Your goal: In your answer, give each entry again exactly as it appears.

Supplied records:
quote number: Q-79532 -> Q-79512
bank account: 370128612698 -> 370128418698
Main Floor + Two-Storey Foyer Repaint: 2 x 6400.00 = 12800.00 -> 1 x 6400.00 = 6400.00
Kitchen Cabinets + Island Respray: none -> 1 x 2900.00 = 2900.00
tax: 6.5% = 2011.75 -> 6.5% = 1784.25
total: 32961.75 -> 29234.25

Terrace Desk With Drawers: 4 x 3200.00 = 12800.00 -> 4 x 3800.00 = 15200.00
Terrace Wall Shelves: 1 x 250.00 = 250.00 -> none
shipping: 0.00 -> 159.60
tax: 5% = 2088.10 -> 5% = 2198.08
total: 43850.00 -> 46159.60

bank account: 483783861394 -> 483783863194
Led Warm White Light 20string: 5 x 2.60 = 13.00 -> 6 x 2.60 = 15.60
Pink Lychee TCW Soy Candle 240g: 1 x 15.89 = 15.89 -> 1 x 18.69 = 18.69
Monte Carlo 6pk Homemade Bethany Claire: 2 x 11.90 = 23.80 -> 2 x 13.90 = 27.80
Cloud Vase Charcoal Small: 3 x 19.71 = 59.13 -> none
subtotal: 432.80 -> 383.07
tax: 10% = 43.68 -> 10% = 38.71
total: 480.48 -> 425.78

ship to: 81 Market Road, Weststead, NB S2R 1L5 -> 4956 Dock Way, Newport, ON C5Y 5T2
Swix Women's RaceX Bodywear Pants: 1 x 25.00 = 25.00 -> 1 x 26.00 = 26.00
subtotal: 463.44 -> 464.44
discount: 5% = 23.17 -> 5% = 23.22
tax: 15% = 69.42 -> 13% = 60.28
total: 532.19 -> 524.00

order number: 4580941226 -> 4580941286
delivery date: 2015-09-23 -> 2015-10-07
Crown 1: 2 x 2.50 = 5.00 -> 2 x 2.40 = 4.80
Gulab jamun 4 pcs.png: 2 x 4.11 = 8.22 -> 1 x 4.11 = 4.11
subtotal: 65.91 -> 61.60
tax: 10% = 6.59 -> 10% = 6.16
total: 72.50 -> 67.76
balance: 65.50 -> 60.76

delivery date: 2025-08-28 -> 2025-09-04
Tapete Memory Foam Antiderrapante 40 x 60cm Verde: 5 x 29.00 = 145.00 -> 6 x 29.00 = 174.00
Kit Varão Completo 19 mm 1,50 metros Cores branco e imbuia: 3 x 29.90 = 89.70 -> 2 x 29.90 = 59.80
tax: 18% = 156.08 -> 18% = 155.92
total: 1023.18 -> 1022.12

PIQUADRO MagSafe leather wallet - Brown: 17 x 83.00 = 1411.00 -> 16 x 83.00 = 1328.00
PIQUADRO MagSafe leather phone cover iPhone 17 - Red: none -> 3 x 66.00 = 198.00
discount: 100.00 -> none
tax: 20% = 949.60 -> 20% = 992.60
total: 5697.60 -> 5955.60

Result of the task:
quote number: Q-79532 -> Q-79512
bank account: 370128612698 -> 370128418698
Main Floor + Two-Storey Foyer Repaint: 2 x 6400.00 = 12800.00 -> 1 x 6400.00 = 6400.00
Kitchen Cabinets + Island Respray: none -> 1 x 2900.00 = 2900.00
tax: 6.5% = 2011.75 -> 6.5% = 1784.25
total: 32961.75 -> 29234.25

Terrace Desk With Drawers: 4 x 3200.00 = 12800.00 -> 4 x 3800.00 = 15200.00
Terrace Wall Shelves: 1 x 250.00 = 250.00 -> none
shipping: 0.00 -> 159.60
tax: 5% = 2088.10 -> 5% = 2198.08
total: 43850.00 -> 46159.60

bank account: 483783861394 -> 483783863194
Led Warm White Light 20string: 5 x 2.60 = 13.00 -> 6 x 2.60 = 15.60
Pink Lychee TCW Soy Candle 240g: 1 x 15.89 = 15.89 -> 1 x 18.69 = 18.69
Monte Carlo 6pk Homemade Bethany Claire: 2 x 11.90 = 23.80 -> 2 x 13.90 = 27.80
Cloud Vase Charcoal Small: 3 x 19.71 = 59.13 -> none
subtotal: 432.80 -> 383.07
tax: 10% = 43.68 -> 10% = 38.71
total: 480.48 -> 425.78

ship to: 81 Market Road, Weststead, NB S2R 1L5 -> 4956 Dock Way, Newport, ON C5Y 5T2
Swix Women's RaceX Bodywear Pants: 1 x 25.00 = 25.00 -> 1 x 26.00 = 26.00
subtotal: 463.44 -> 464.44
discount: 5% = 23.17 -> 5% = 23.22
tax: 15% = 69.42 -> 13% = 60.28
total: 532.19 -> 524.00

order number: 4580941226 -> 4580941286
delivery date: 2015-09-23 -> 2015-10-07
Crown 1: 2 x 2.50 = 5.00 -> 2 x 2.40 = 4.80
Gulab jamun 4 pcs.png: 2 x 4.11 = 8.22 -> 1 x 4.11 = 4.11
subtotal: 65.91 -> 61.60
tax: 10% = 6.59 -> 10% = 6.16
total: 72.50 -> 67.76
balance: 65.50 -> 60.76

delivery date: 2025-08-28 -> 2025-09-04
Tapete Memory Foam Antiderrapante 40 x 60cm Verde: 5 x 29.00 = 145.00 -> 6 x 29.00 = 174.00
Kit Varão Completo 19 mm 1,50 metros Cores branco e imbuia: 3 x 29.90 = 89.70 -> 2 x 29.90 = 59.80
tax: 18% = 156.08 -> 18% = 155.92
total: 1023.18 -> 1022.12

PIQUADRO MagSafe leather wallet - Brown: 17 x 83.00 = 1411.00 -> 16 x 83.00 = 1328.00
PIQUADRO MagSafe leather phone cover iPhone 17 - Red: none -> 3 x 66.00 = 198.00
discount: 100.00 -> none
tax: 20% = 949.60 -> 20% = 992.60
total: 5697.60 -> 5955.60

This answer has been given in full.